Dash and I will be rolling into Toronto’s TCAF this weekend, May 8 and 9, with a full slate of programming and, natch, a full assortment of PictureBox books covering two tables. I’ll also be signing and selling Art in Time for all you history buffs out there. Come by the booth, go see Dash at his signings, and come see us both jabber on about comics.

Spotlight: Dan Nadel’s Art in Time
Saturday, May 8th, 10:30 – 11:15am, Learning Center 1

Publisher and comics historian Dan Nadel will discuss and show images from his new book, Art in Time, while addressing how comics history gets constructed and how the theme of adventure in comics has expanded and contracted over the years. Artists discussed will include H.G. Peter, Willy Mendes, Sharon Rudahl, Jack Kirby, Bill Everett.

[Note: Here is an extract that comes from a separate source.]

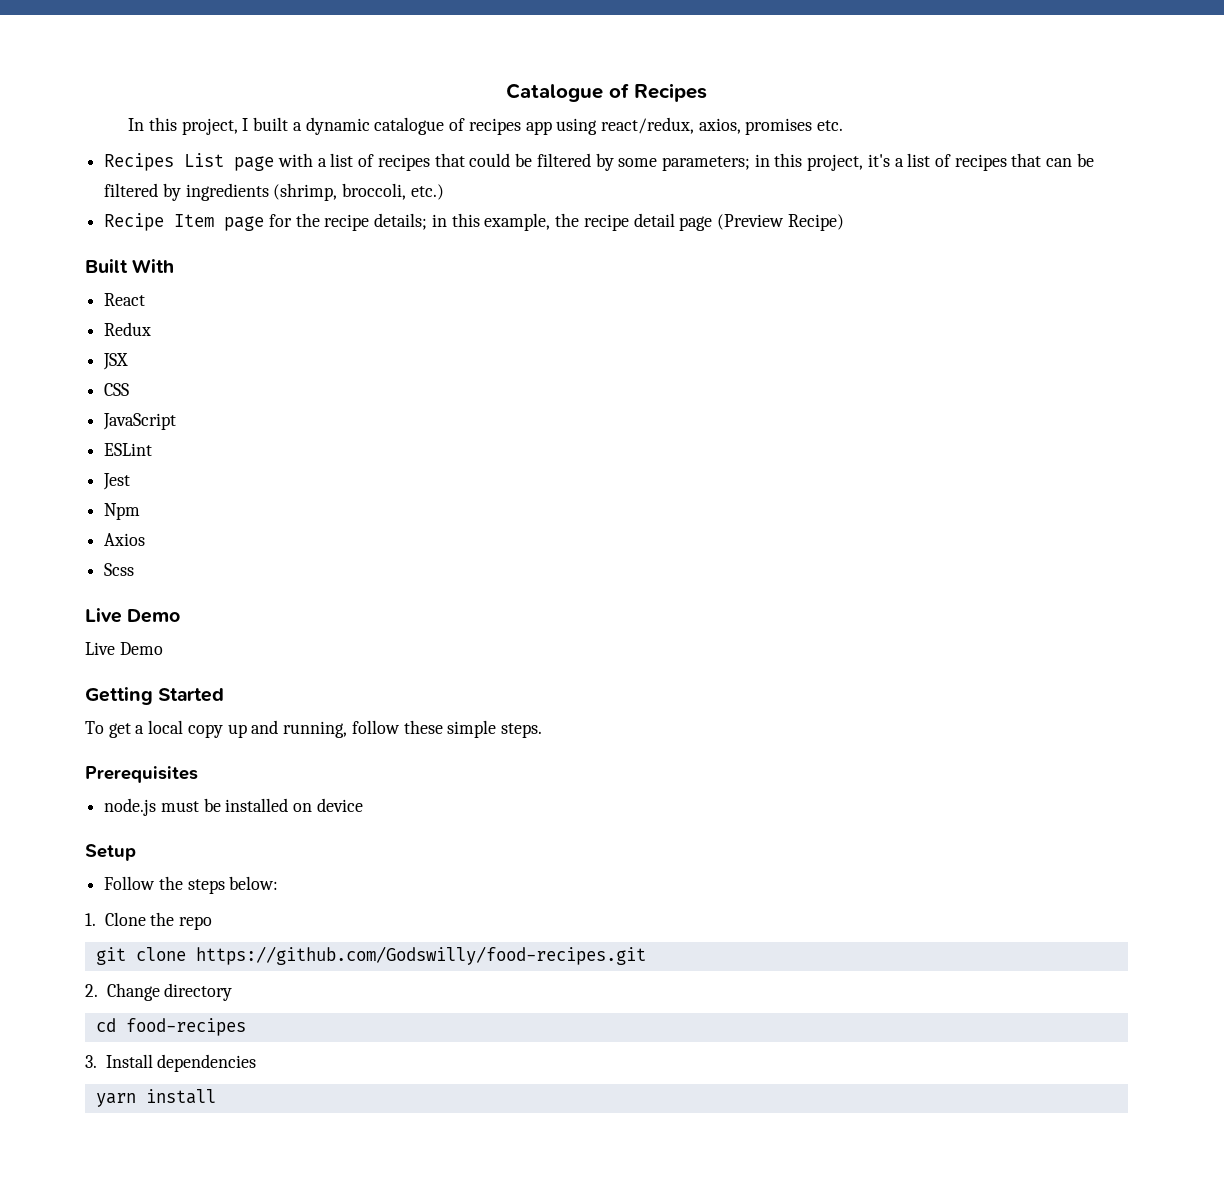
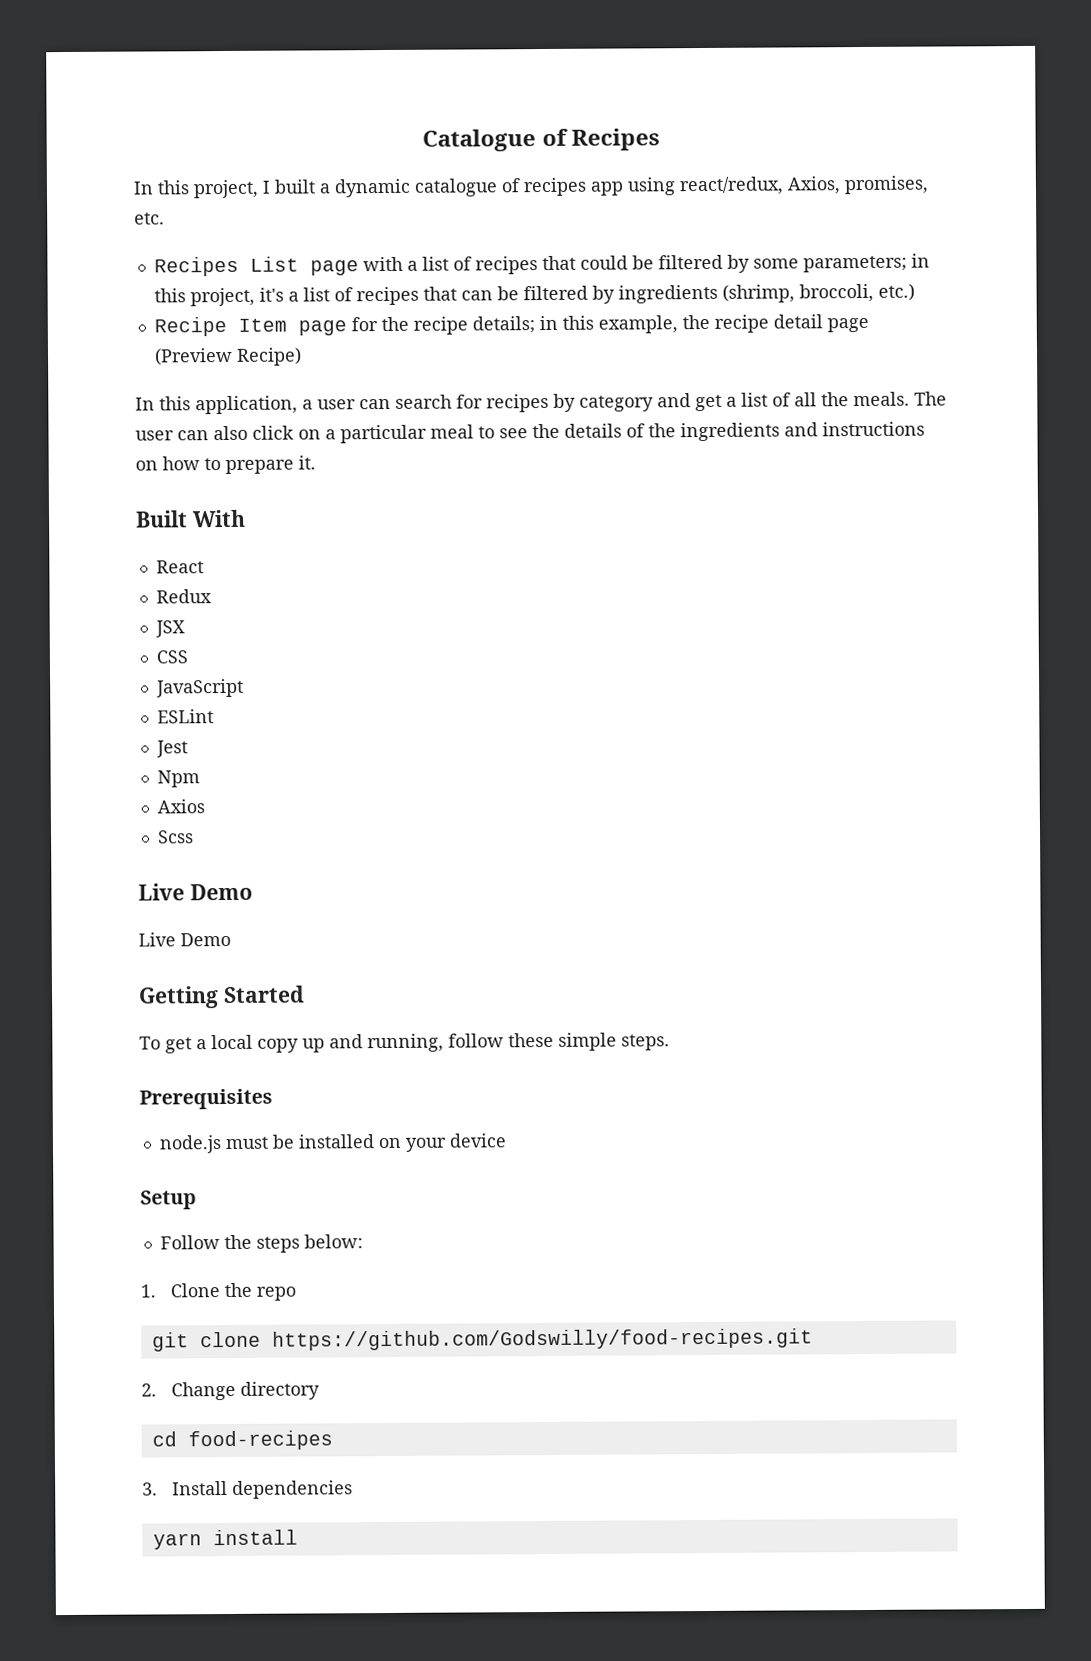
[698,118,813,135] axios, promises -> [787,175,929,195] Axios, promises,
(844, 222) none -> [135,391,947,415] [135,421,925,444] [135,455,316,475] // In this application, a user can search for recipes by category and get a list of all the meals. The user can also click on a particular meal to see the details of the ingredients and instructions on how to prepare it.
(313, 807) none -> [404,1137,447,1152] your

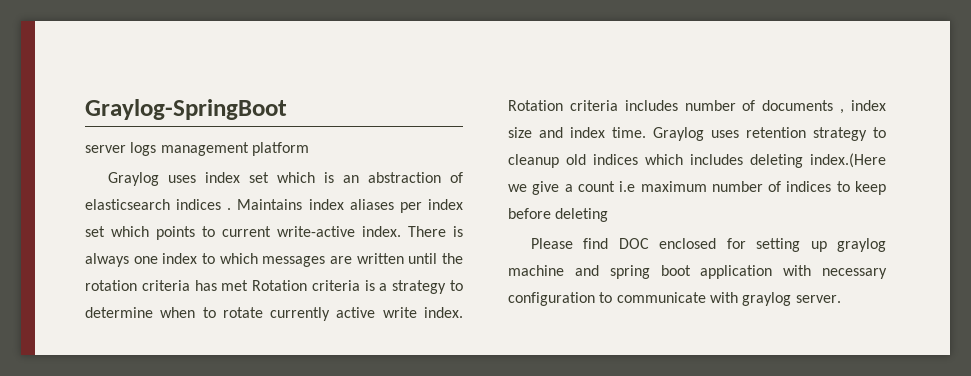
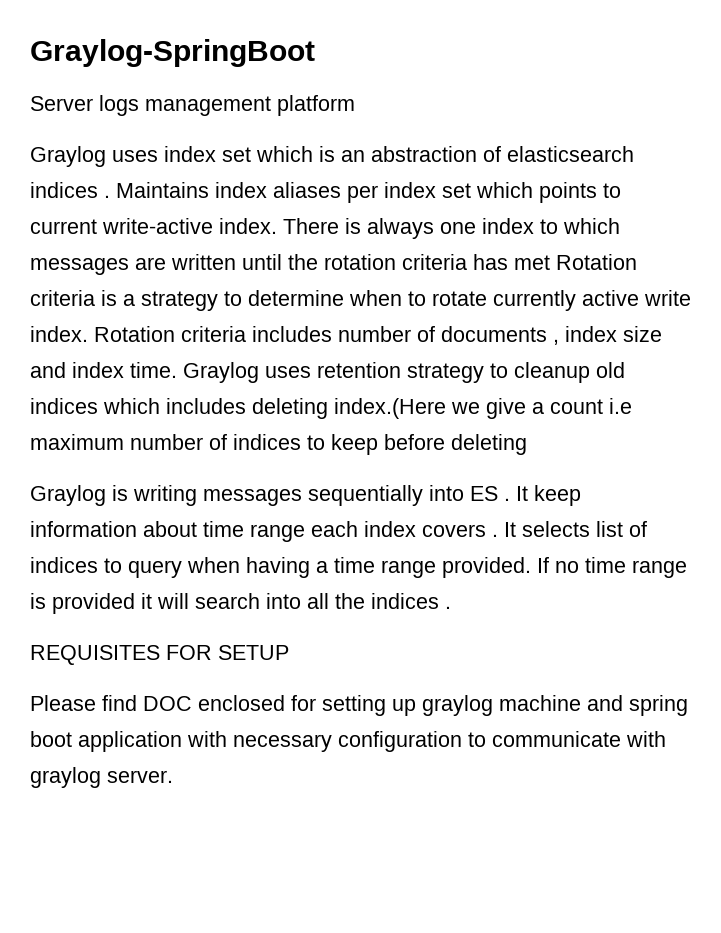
[85,145,126,153] server -> [30,96,93,111] Server
(609, 215) none -> [30,485,581,506] [30,521,647,542] [30,557,687,578] [30,593,451,614] [30,645,289,665] // Graylog is writing messages sequentially into ES . It keep information about time range each index covers . It selects list of indices to query when having a time range provided. If no time range is provided it will search into all the indices . // REQUISITES FOR SETUP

-Spotlight: Paul Pope and Dash Shaw
Saturday May 8th, 12:00-1:00pm, The Pilot

TCAF Featured Guests Paul Pope and Dash Shaw are two of the most exciting creators in comics, mixing their influences and innovations to create groundbreaking work. Now Inkstuds Radio/Podcast host Robin McConnell will moderate a conversation between these two creators about the role that influences play in creating comics, ranging from traditional comics to film and music and from classical to contemporary works. This also includes a discussion of education, some key points in creating your own vision in comics, and an examination of how to make influences work and finding out where they lead you.

-Indie Comics Japan: Manga Outside the Mainstream
Saturday, May 8th, 1:45 – 2:45pm, Learning Center 1

Comics from Japan are called “manga”, and the very word inspires a very particular idea of style and presentation in the minds of many readers. But manga is just the Japanese word for comics, and the styles, presentations, and ideas contained within that medium are as interesting and diverse as the sorts of comics being produced in Europe or North America. Join publisher Dan Nadel of PictureBox Inc., translator/production coordinator Ryan Sands, Fanfare/Ponent-Mon and representative Deb Aoki, translator Jocelyene Allen, and moderator Christopher Butcher to discuss the many treasures manga has to offer North American readers!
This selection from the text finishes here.